■ **WORK TO COMPLETE**
Using only the records, tally the lines with "will" in them and state that total by itself.

■ **Records drawn from a dataset**
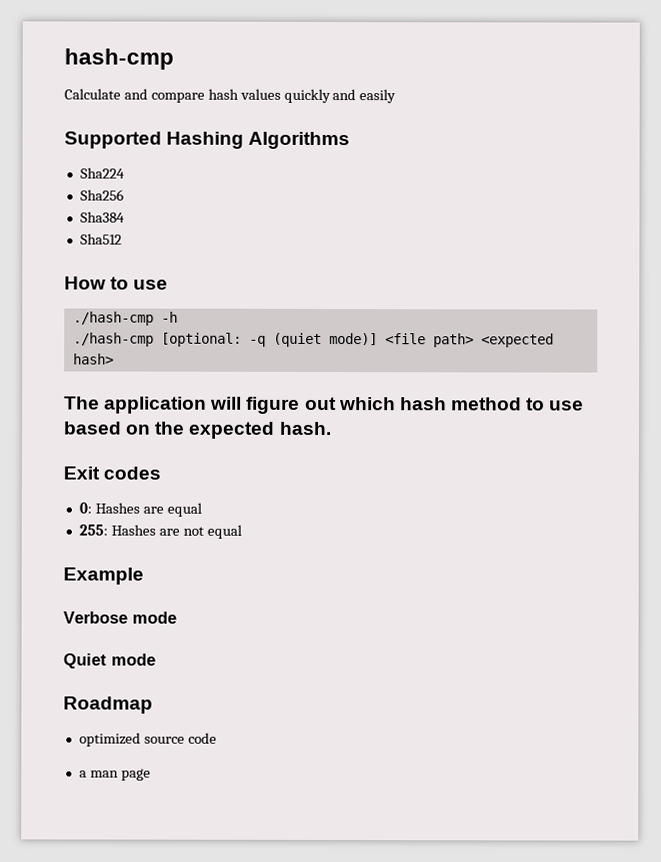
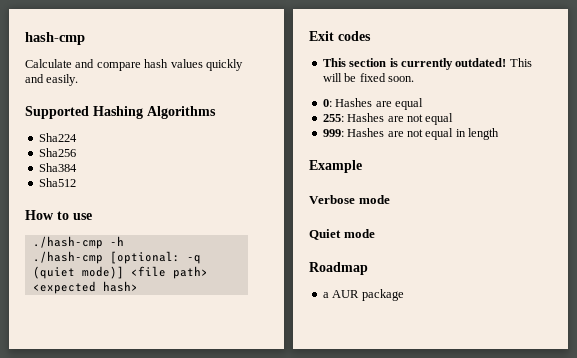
[359,89,397,104] easily -> [46,74,79,86] easily.
[64,396,585,414] [63,421,332,439] [63,466,162,480] The application will figure out which hash method to use based on the expected hash. // Exit codes -> [309,31,371,41] [322,58,532,70] [322,73,414,82] Exit codes // This section is currently outdated! This will be fixed soon.
(242, 531) none -> [322,128,499,140] // 999: Hashes are not equal in length
[78,732,217,747] // optimized source code -> (368, 268) none
[89,768,151,781] man page -> [332,289,404,301] AUR package

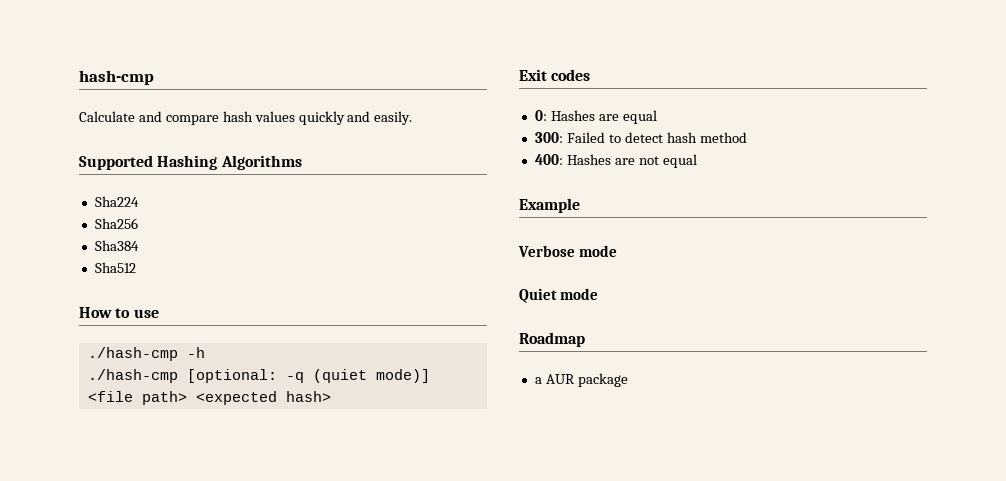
[322,58,532,70] [322,73,414,82] [322,98,423,110] [322,113,454,125] [322,128,499,140] This section is currently outdated! This will be fixed soon. // 0: Hashes are equal // 255: Hashes are not equal // 999: Hashes are not equal in length -> [534,110,657,124] [534,132,747,143] [534,154,697,168] 0: Hashes are equal // 300: Failed to detect hash method // 400: Hashes are not equal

■ **ANSWER TO THE EXERCISE**
2